Belgesel temel olarak eğitim,asimilasyon,adalet,aitlik,kimlik,soru işaretleri,milliyetçilik simgeleri,faşizm,masumiyet kavramları arasında dans edip duruyor.Kürt sorunu denen zehirli sarmaşığın köklerine dair basitçe cevaplar vermeyi amaçlıyor ve bunu kişilerin yaşadıkları ile görüntüler üzerinden yapıyor..Kim bu kişiler?
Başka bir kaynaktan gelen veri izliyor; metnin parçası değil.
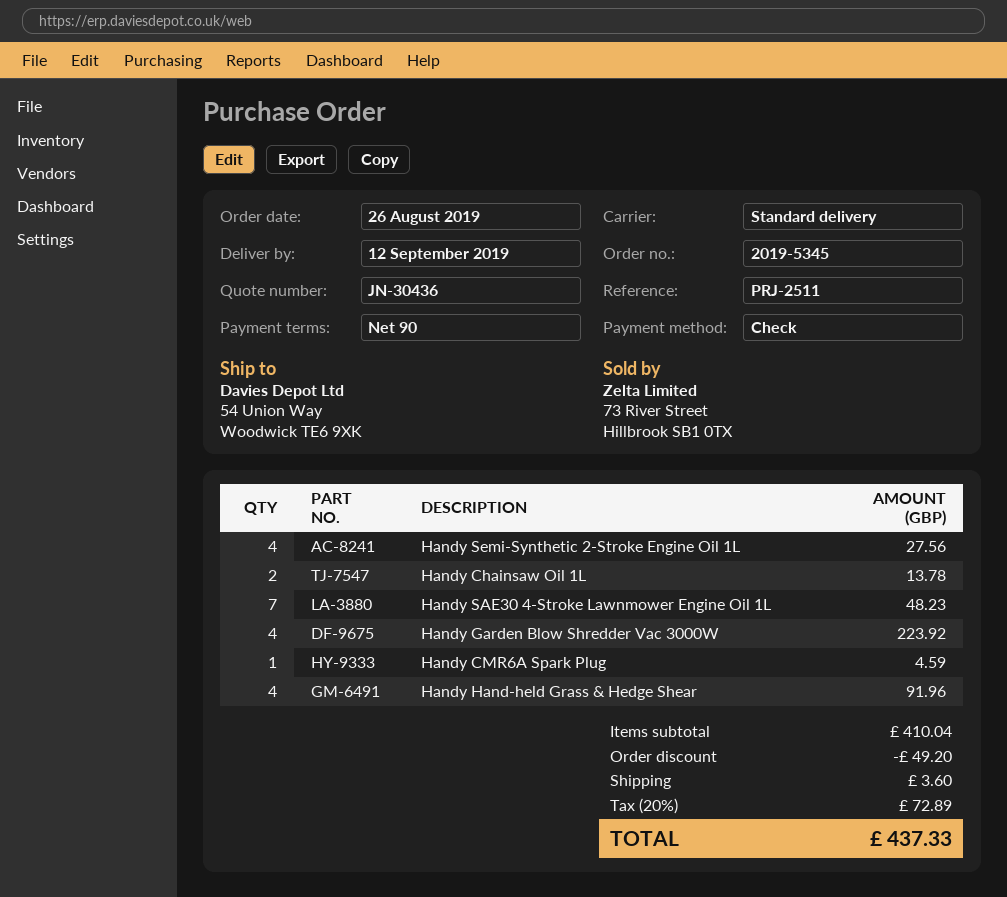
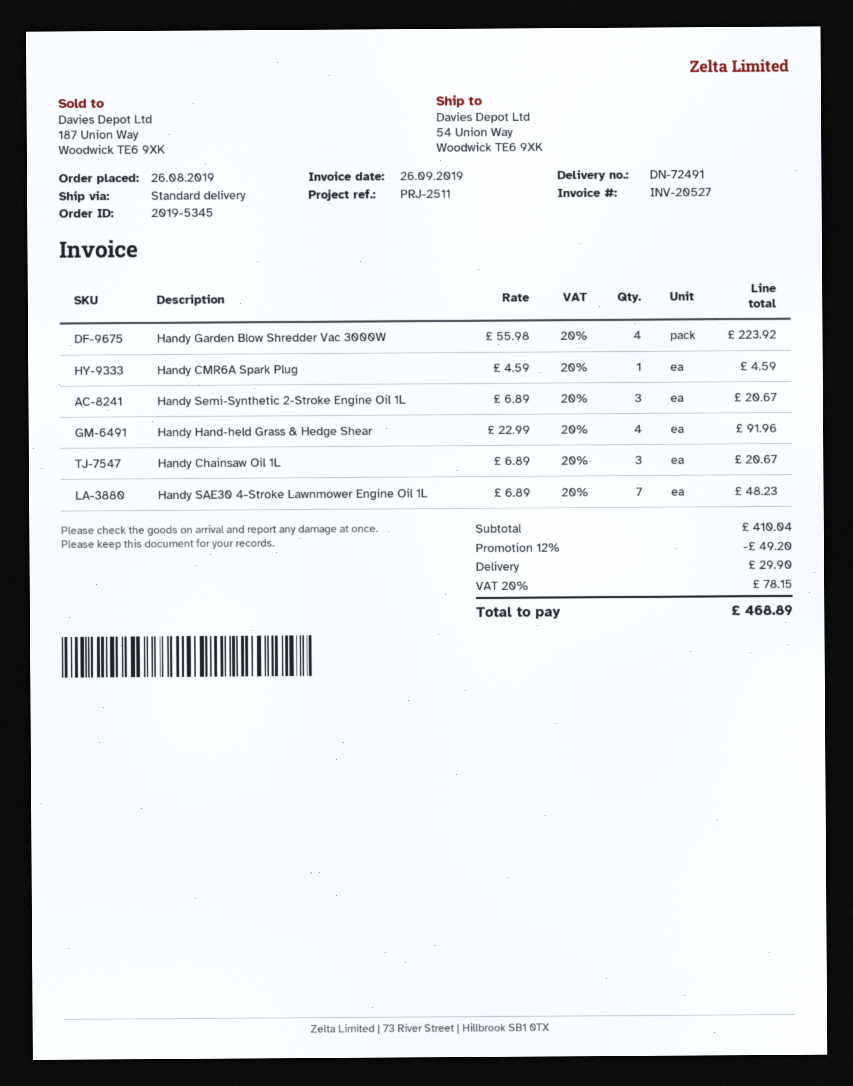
Handy Semi-Synthetic 2-Stroke Engine Oil 1L: 4 for 27.56 -> 3 for 20.67
Handy Chainsaw Oil 1L: 2 for 13.78 -> 3 for 20.67
shipping: 3.60 -> 29.90
tax: 20% = 72.89 -> 20% = 78.15
total: 437.33 -> 468.89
Köyünden kovulmuşlar,acıya marız kalmışlar,,gerillalar,bir asker,orhan miroğlu,ismail beşikçi,abdulkadir aygan,berivan ve detaya takılan bir kaç şahıs daha..Yönetmenin anne ve babası gibi,köyündeki yaşlı teyze gibi..
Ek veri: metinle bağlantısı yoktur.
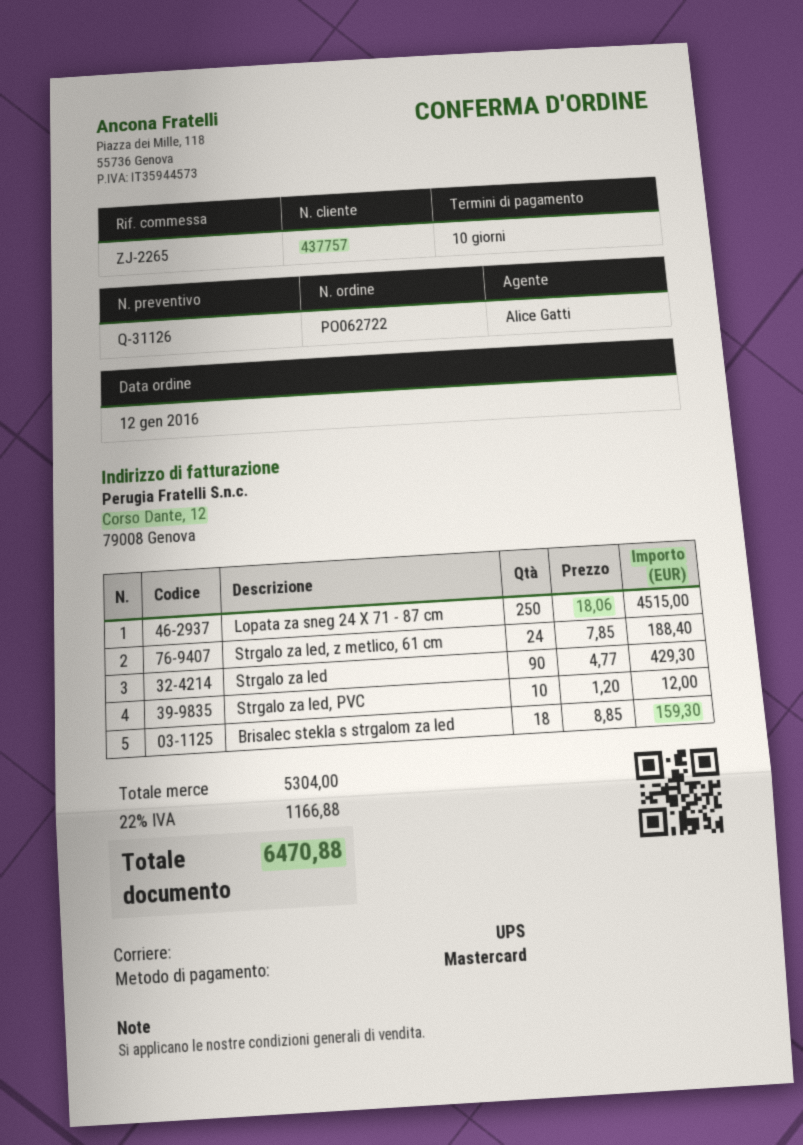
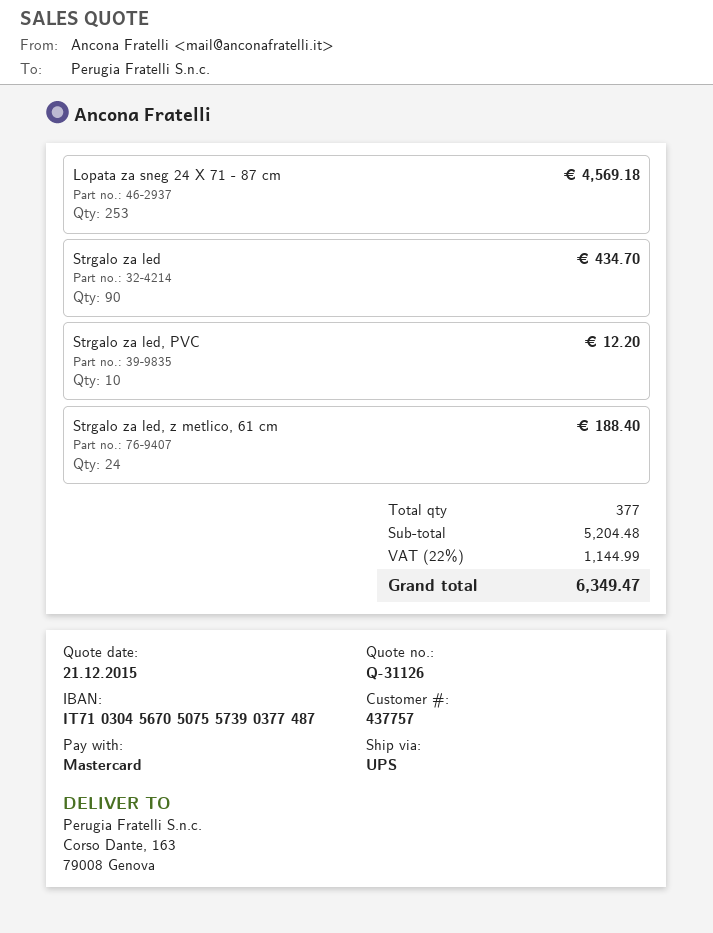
Lopata za sneg 24 X 71 - 87 cm: 250 for 4515.00 -> 253 for 4569.18
Strgalo za led: 90 for 429.30 -> 90 for 434.70
Strgalo za led, PVC: 10 for 12.00 -> 10 for 12.20
Brisalec stekla s strgalom za led: 18 for 159.30 -> none
subtotal: 5304.00 -> 5204.48
tax: 22% = 1166.88 -> 22% = 1144.99
total: 6470.88 -> 6349.47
Şimdi taraf mı olmuş Yavuz? sanmıyorum…Tamam; kendisinin yaşadıkları bir tarafa,yada hayatı..Fakat kürt topraklarının tozunu yutmuş biri olaraktan ters bir şey gelmedi bana.Abartı yok,sadece olan biten anlatılmış..İyimser taraftan bakarsak;Beşikçi’nin ,devletin ona yaptıklarını anlatırken yüzündeki tebessüm garip..Belki bu ilginç gelebilir,başkada yok yani.Anlatılanlar,süslenmeden olduğu gibi verilmiş.Ve bazı yerler çok sağlam görüntülerle desteklenmiş..Hem Türk tarafı hem de Kürt tarafı için..

Yönetmen çözüm yolununun biribirini anlamaktan geçtiğini,yani diyalogu çözüm olarak bize sunuyor ve yanılmıyorsam Birgün gazetesinde yayınlanan röportajın da Türkiye’nin asıl sorununun “yüzleşme” olduğunu ve bunun da atılacak demokratik adımlarla olacağını belirtiyordu..
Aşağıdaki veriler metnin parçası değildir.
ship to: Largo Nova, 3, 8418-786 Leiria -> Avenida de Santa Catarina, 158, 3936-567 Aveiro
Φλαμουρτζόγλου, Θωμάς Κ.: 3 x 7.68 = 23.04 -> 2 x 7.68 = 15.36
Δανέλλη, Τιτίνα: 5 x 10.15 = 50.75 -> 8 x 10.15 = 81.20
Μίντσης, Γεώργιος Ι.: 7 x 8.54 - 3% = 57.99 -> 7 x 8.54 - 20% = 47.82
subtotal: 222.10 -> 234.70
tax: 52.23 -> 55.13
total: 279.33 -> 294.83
Belgesel sizi içten feth etmeye çalışıyor.Duygusal anlatım tarzından kaçmak istemiş ama anlatılanlan malesef sizi o havaya çabuk bürüyor.Mizahi anlarda yok değil,özellikle asker ile yapılan söyleşide söylediklei trajikomik..
Ama Diyarbakırlı göç mağduru aile ile yapılan söyleşi de,hem Kürtçe’nin muazzam saflığına,güzelliğine tanık olurken bir yanda da,kaçak sigarasını tüttürürken anlık duraksamasındaki o kaygıyı,çaresizliği ve kameraya bakamayışını,tüm bunların birleştirdiğimizde ortaya çıkan kimliksizleştirmenin de saçmalığına tanık oluyorsunuz..havaya savrulan duman gibi kayboluşun ardına öyle bakakaliyorsunuz..Haliyle duygusal bir çöküş yaşamaktan kendinizi alamıyorsunuz;ola ki sizin de o adam gibi dramatik bir geçmişiniz varsa..

Baştada belirttim,Yavuz objektif olmaya çalışmış ve aslında bir iki noktaya kürt tarafından da eleştiri getiriyor.Örneğin yatılı yurtlardaki çocukların eğitimine,yada her sabah andımız ile okula göz açan çocukların durumuna veya marş halindeki yürüyüşe tabi tutulan okul çocuklarının “her türk asker doğar” deyişlerine kamerasını çevirirken,biraz sonra karşımıza Maxmur kampındaki çocukları sabah okula “bi xwîn bi can” sloganı derse sokan farklı bir eğitim sistemine de işaret ediyor.Olayın pragmatik ve eleştirel yönüne belki benzerliğine belki de benzersizliğine yorumsuzca dikkat çekiyor..

Velhasıl;Kürt sorununun insani ve diyalog yönüne atıfta bulunan başarılı ve değerli bir kürtvari çalışma olmuş Close Up Kurdistan..

Yüksel Yavuzun ellerine sağlık..

++

Dipnot:
Yüksel Yavuz 1964’de Karakoçan’da doğdu. Hamburg Ekonomi ve Siyaset Üniversitesi’nde ulusal ekonomi ve sosyoloji öğrenimi gördükten sonra, 1992’de Hamburg Plastik Sanatlar Üniversitesi’nde görsel iletişim okumaya başladı. Yönettiği filmler arasında, 100 and one Mark (1994) ve My Father Was a Guestworker adlı belgeseller (1995), ilk uzun metraj kurmaca filmi Nisan Çocukları (1998), kısa filmi The Man With the White Coat (2000) ve Küçük Özgürlük (2003) yer alıyor.